Prompt
Copy every line of the data below exactly as given, except for the pictures.

Detected change data:
#####

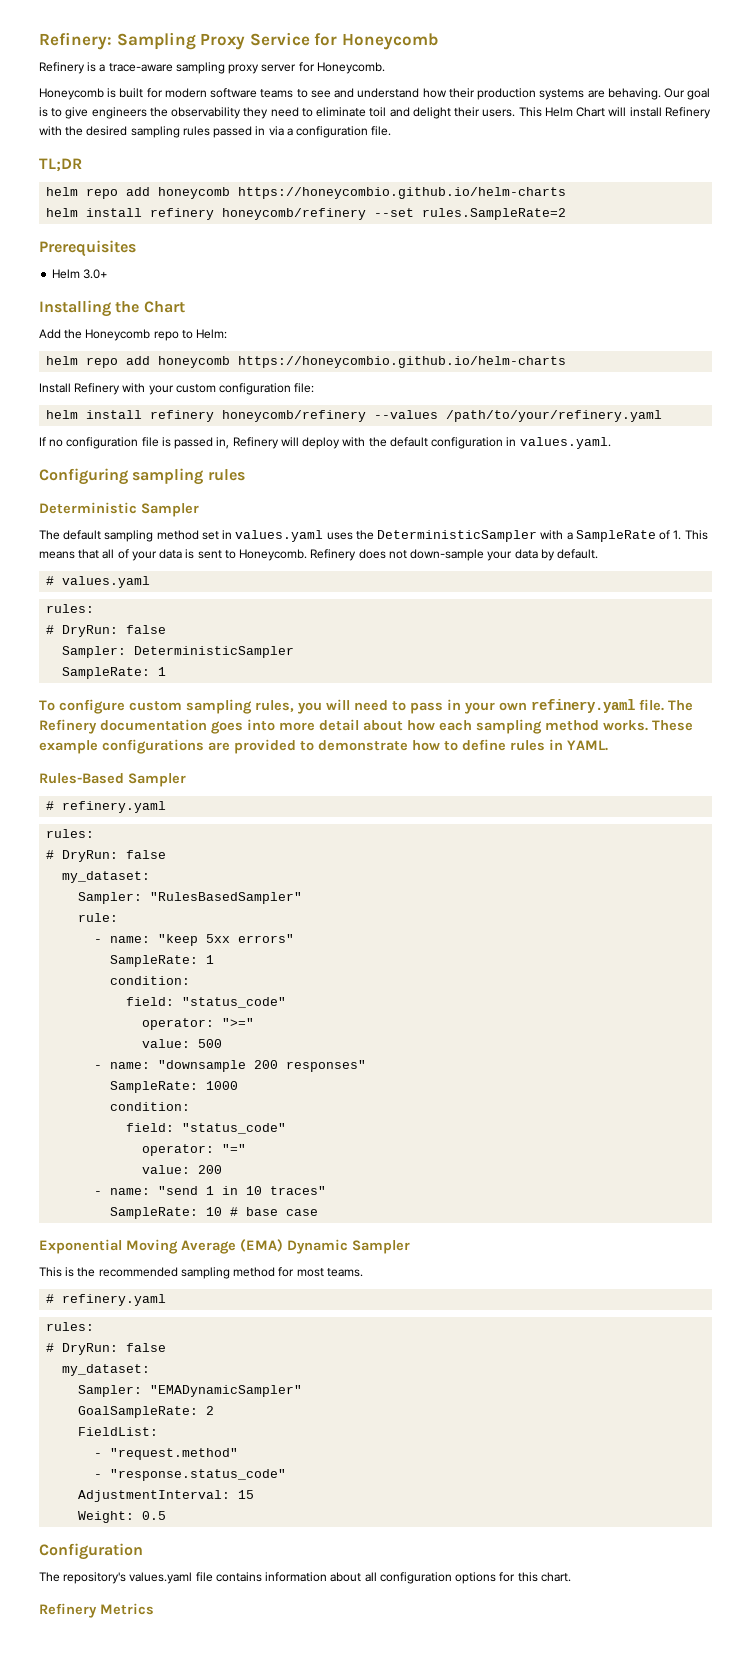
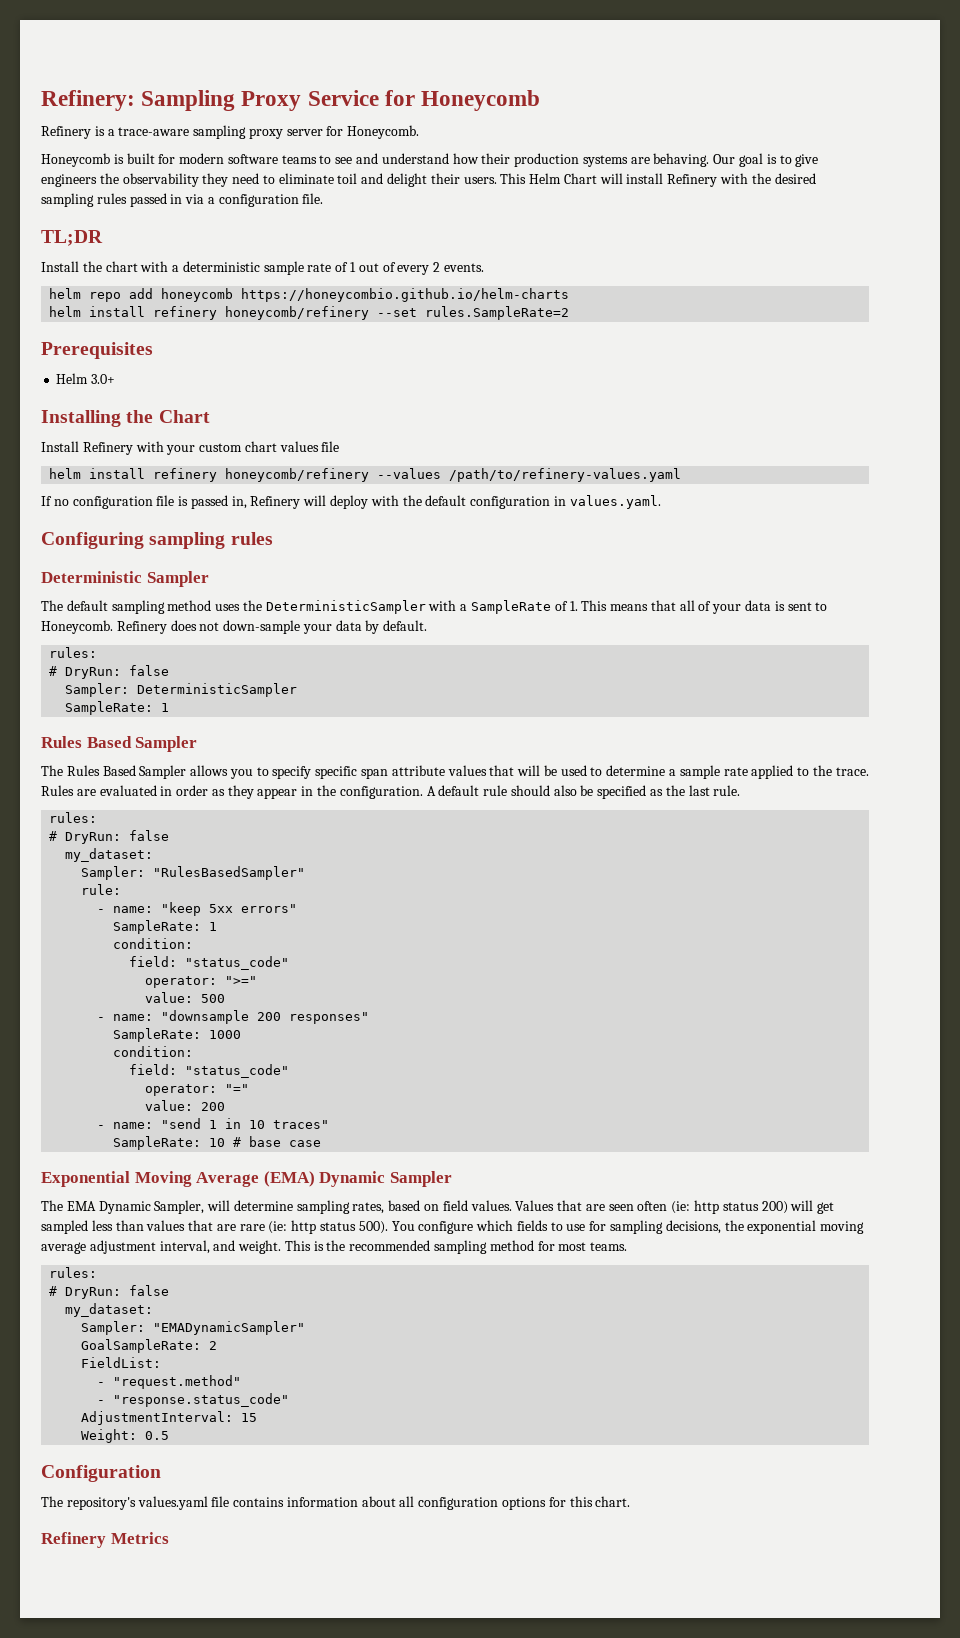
(82, 165) none -> [41,261,484,275] // Install the chart with a deterministic sample rate of 1 out of every 2 events.
[39,329,228,341] [46,356,567,368] // Add the Honeycomb repo to Helm: // helm repo add honeycomb https://honeycombio.github.io/helm-charts -> (210, 416) none
[219,383,315,395] configuration file: -> [244,441,340,452] chart values file
[446,410,663,422] /path/to/your/refinery.yaml -> [449,468,682,482] /path/to/refinery-values.yaml
[201,530,324,542] set in values.yaml -> (212, 605) none
[46,576,151,588] // # values.yaml -> (428, 625) none
[39,699,693,714] [39,719,693,734] [39,739,608,754] [39,773,186,787] [46,801,167,813] To configure custom sampling rules, you will need to pass in your own refinery.yaml file. The Refinery documentation goes into more detail about how each sampling method works. These example configurations are provided to demonstrate how to define rules in YAML. // Rules-Based Sampler // # refinery.yaml -> [41,736,198,752] [41,765,869,779] [41,785,741,799] Rules Based Sampler // The Rules Based Sampler allows you to specify specific span attribute values that will be used to determine a sample rate applied to the trace. Rules are evaluated in order as they appear in the configuration. A default rule should also be specified as the last rule.
(410, 1247) none -> [41,1200,835,1214] [41,1220,865,1234] [41,1240,282,1254] The EMA Dynamic Sampler, will determine sampling rates, based on field values. Values that are seen often (ie: http status 200) will get sampled less than values that are rare (ie: http status 500). You configure which fields to use for sampling decisions, the exponential moving average adjustment interval, and weight.
[46,1294,167,1306] // # refinery.yaml -> (628, 1246) none

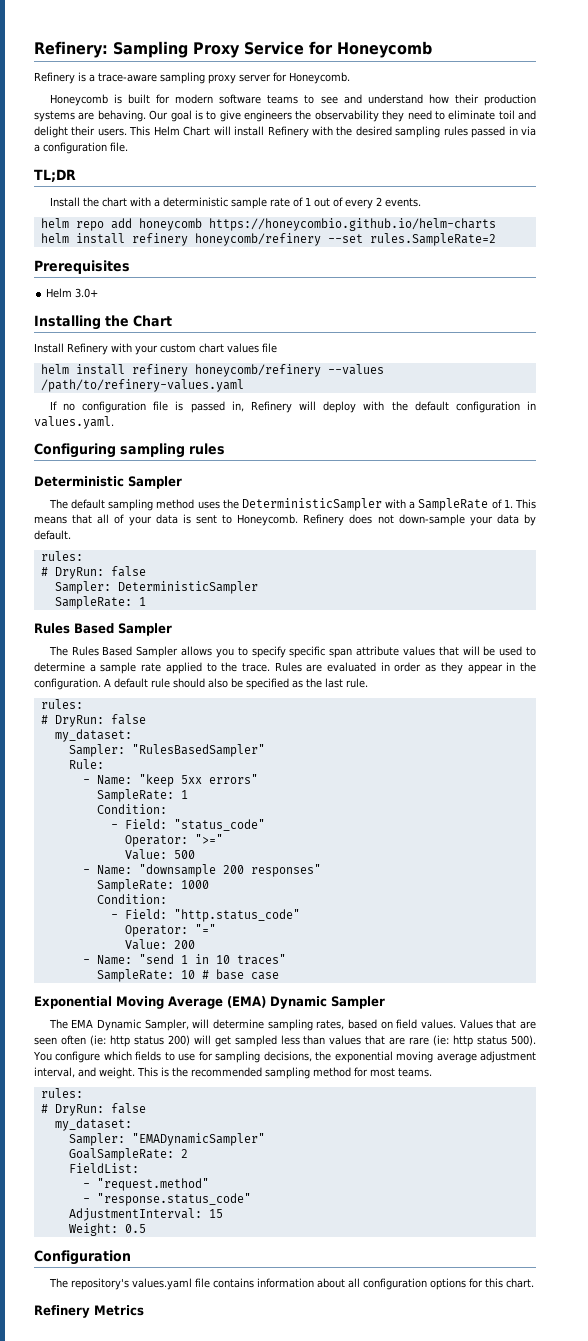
[81,884,122,895] [97,906,154,913] rule: // - name: -> [68,759,104,769] [82,775,132,785] Rule: // - Name:
[113,938,194,949] [129,956,290,970] [145,976,218,988] condition: // field: "status_code" // operator: -> [96,804,167,814] [110,819,265,831] [124,835,188,847] Condition: // - Field: "status_code" // Operator:
[145,992,194,1003] value: -> [124,849,167,860] Value:
[113,1014,154,1021] name: -> [96,865,132,875] Name:
[113,1046,194,1057] [129,1064,290,1078] [145,1084,218,1096] condition: // field: "status_code" // operator: -> [96,894,167,904] [110,909,300,922] [124,925,188,937] Condition: // - Field: "http.status_code" // Operator:
[145,1100,194,1111] value: -> [124,939,167,950] Value:
[113,1122,154,1129] name: -> [96,955,132,965] Name:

#####

Answer space
(82, 165) none -> [41,261,484,275] // Install the chart with a deterministic sample rate of 1 out of every 2 events.
[39,329,228,341] [46,356,567,368] // Add the Honeycomb repo to Helm: // helm repo add honeycomb https://honeycombio.github.io/helm-charts -> (210, 416) none
[219,383,315,395] configuration file: -> [244,441,340,452] chart values file
[446,410,663,422] /path/to/your/refinery.yaml -> [449,468,682,482] /path/to/refinery-values.yaml
[201,530,324,542] set in values.yaml -> (212, 605) none
[46,576,151,588] // # values.yaml -> (428, 625) none
[39,699,693,714] [39,719,693,734] [39,739,608,754] [39,773,186,787] [46,801,167,813] To configure custom sampling rules, you will need to pass in your own refinery.yaml file. The Refinery documentation goes into more detail about how each sampling method works. These example configurations are provided to demonstrate how to define rules in YAML. // Rules-Based Sampler // # refinery.yaml -> [41,736,198,752] [41,765,869,779] [41,785,741,799] Rules Based Sampler // The Rules Based Sampler allows you to specify specific span attribute values that will be used to determine a sample rate applied to the trace. Rules are evaluated in order as they appear in the configuration. A default rule should also be specified as the last rule.
(410, 1247) none -> [41,1200,835,1214] [41,1220,865,1234] [41,1240,282,1254] The EMA Dynamic Sampler, will determine sampling rates, based on field values. Values that are seen often (ie: http status 200) will get sampled less than values that are rare (ie: http status 500). You configure which fields to use for sampling decisions, the exponential moving average adjustment interval, and weight.
[46,1294,167,1306] // # refinery.yaml -> (628, 1246) none

[81,884,122,895] [97,906,154,913] rule: // - name: -> [68,759,104,769] [82,775,132,785] Rule: // - Name:
[113,938,194,949] [129,956,290,970] [145,976,218,988] condition: // field: "status_code" // operator: -> [96,804,167,814] [110,819,265,831] [124,835,188,847] Condition: // - Field: "status_code" // Operator:
[145,992,194,1003] value: -> [124,849,167,860] Value:
[113,1014,154,1021] name: -> [96,865,132,875] Name:
[113,1046,194,1057] [129,1064,290,1078] [145,1084,218,1096] condition: // field: "status_code" // operator: -> [96,894,167,904] [110,909,300,922] [124,925,188,937] Condition: // - Field: "http.status_code" // Operator:
[145,1100,194,1111] value: -> [124,939,167,950] Value:
[113,1122,154,1129] name: -> [96,955,132,965] Name:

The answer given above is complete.